Et comme elle cherchait l’aventure, la voilà qui observe sur la route une petite perle en verre toute brillante : elle l’avale aussitôt.
Puis, sans plus tarder, elle revint à la maison de la vieille, chantant à tue tête : Cot ! cot ! cot !...
Toute joyeuse, la vieille sortit à sa rencontre. Mais la poule empressée sauta par dessus la barrière, passa vite près de la femme et courut se nicher dans le pondoir. Après une bonne heure d’attente, elle en sortit en caquetant sans répit.

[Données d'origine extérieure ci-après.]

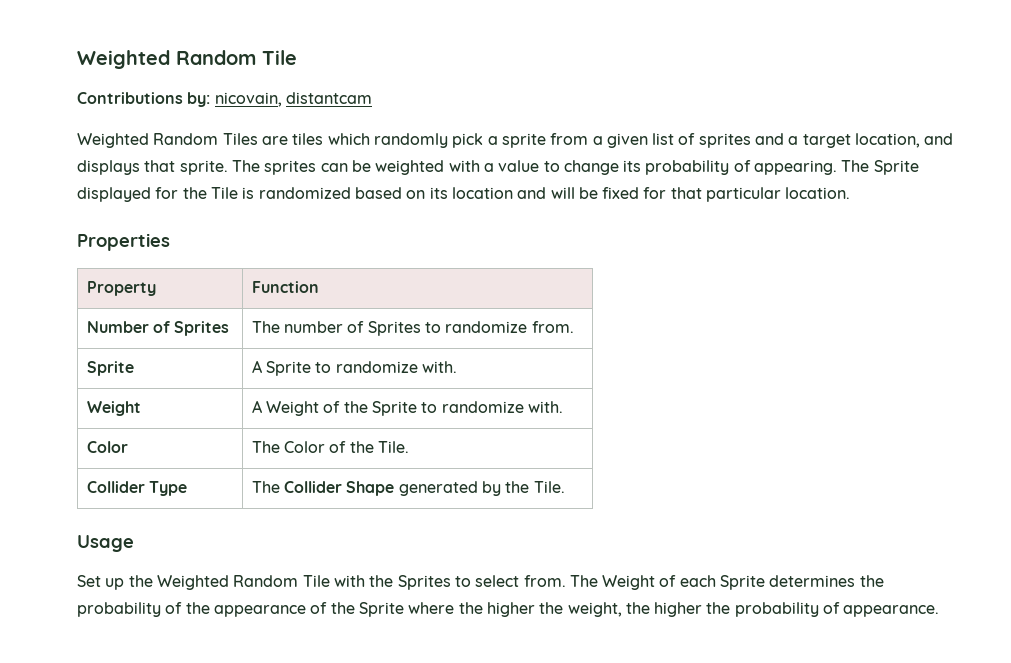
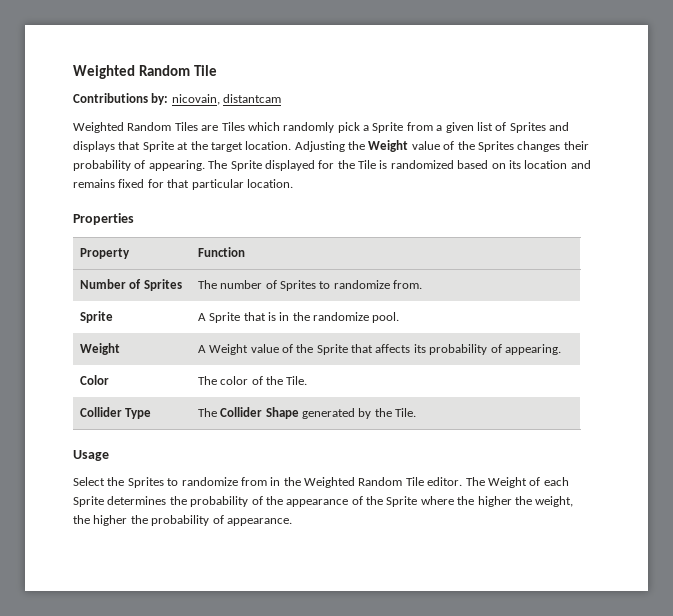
- Weighted Random Tiles are tiles which randomly pick a sprite from a given list of sprites and a target location, and displays that sprite. The sprites can be weighted with a value to change its probability of appearing.
+ Weighted Random Tiles are Tiles which randomly pick a Sprite from a given list of Sprites and displays that Sprite at the target location. Adjusting the Weight value of the Sprites changes their probability of appearing.
- The Sprite displayed for the Tile is randomized based on its location and will be fixed for that particular location.
+ The Sprite displayed for the Tile is randomized based on its location and remains fixed for that particular location.
- Sprite | A Sprite to randomize with.
+ Sprite | A Sprite that is in the randomize pool.
- Weight | A Weight of the Sprite to randomize with.
+ Weight | A Weight value of the Sprite that affects its probability of appearing.
- Color | The Color of the Tile.
+ Color | The color of the Tile.
- Set up the Weighted Random Tile with the Sprites to select from.
+ Select the Sprites to randomize from in the Weighted Random Tile editor.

Ravie, la vieille femme accourut pour voir ce que la poule avait pondu. Mais lorsqu’elle regarda dans le nid, quelle ne fut sa surprise ? Sa poule lui avait pondu une perle en verre !... Croyant que sa poule s’était moquée d’elle, la vieille se mit en colère et tout en attrapant la pauvre volaille, elle commença à la frapper tant et si fort qu’elle finit par la tuer.
C’est ainsi que cette vieille femme avare et insensée tomba dans la misère. Elle pouvait dorénavant se nourrir de souvenirs au lieu d’œufs. Pourquoi avait elle eu ainsi besoin de maltraiter sa pauvre poule et de la tuer, alors qu’elle n’était pour rien dans ses malheurs ?
Pendant ce temps le vieux, qui était devenu très riche, se fit bâtir une nouvelle maison, entourée de beaux jardins où il vivait très heureux. Par charité, il prit la vieille auprès de lui et en fit sa fille de basse cour. Quant au coq, il se faisait un grand honneur de l’emmener partout où il avait à faire. Il l’avait paré d’un beau collier de louis d’or, l’avait chaussé de petites bottes jaunes à éperons, tant et si bien qu’on eût dit un bel arlequin, et non plus un vrai coq, prêt à mijoter dans un bon vin.